[Data records — start]

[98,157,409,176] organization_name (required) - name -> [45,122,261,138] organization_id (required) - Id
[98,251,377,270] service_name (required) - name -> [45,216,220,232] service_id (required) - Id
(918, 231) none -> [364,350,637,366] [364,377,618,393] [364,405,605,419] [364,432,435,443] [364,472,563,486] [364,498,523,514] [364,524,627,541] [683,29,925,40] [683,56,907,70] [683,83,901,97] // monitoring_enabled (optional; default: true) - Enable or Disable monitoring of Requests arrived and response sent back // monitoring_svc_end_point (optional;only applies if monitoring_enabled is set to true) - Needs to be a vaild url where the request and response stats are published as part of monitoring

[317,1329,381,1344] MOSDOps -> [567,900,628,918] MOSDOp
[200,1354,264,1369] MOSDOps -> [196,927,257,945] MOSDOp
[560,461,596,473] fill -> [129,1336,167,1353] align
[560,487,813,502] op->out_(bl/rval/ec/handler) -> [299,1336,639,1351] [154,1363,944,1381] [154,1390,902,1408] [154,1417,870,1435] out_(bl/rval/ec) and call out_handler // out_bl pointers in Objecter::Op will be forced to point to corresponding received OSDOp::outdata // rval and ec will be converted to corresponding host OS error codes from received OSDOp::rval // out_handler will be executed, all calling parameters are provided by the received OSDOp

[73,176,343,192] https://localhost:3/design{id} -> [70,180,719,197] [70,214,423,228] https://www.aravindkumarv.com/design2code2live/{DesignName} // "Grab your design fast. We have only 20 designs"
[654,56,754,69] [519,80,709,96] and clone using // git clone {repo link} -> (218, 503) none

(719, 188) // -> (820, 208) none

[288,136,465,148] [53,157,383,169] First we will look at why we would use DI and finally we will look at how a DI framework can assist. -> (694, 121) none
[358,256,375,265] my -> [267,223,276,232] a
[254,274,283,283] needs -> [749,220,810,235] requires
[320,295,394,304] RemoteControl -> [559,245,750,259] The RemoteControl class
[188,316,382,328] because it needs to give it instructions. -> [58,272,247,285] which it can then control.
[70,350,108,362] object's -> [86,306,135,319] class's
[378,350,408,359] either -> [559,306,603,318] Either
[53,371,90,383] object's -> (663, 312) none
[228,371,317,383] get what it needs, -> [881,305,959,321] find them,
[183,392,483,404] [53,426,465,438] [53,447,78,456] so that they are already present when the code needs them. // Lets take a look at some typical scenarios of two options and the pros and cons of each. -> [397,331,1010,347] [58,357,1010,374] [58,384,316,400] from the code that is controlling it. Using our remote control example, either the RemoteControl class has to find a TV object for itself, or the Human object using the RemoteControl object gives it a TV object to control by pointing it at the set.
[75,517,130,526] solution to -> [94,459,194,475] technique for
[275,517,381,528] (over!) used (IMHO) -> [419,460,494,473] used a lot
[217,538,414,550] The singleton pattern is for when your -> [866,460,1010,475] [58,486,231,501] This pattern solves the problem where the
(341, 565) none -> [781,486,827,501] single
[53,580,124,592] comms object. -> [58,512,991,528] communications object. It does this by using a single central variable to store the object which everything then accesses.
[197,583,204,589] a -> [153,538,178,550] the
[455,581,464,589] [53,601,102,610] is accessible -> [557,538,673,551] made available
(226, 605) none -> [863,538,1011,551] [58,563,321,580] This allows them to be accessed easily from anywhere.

[Data records — finish]

Show all lines of the material in which the word "your" can be found.

* _Answer to the problem_:
[73,176,343,192] https://localhost:3/design{id} -> [70,180,719,197] [70,214,423,228] https://www.aravindkumarv.com/design2code2live/{DesignName} // "Grab your design fast. We have only 20 designs"
[217,538,414,550] The singleton pattern is for when your -> [866,460,1010,475] [58,486,231,501] This pattern solves the problem where the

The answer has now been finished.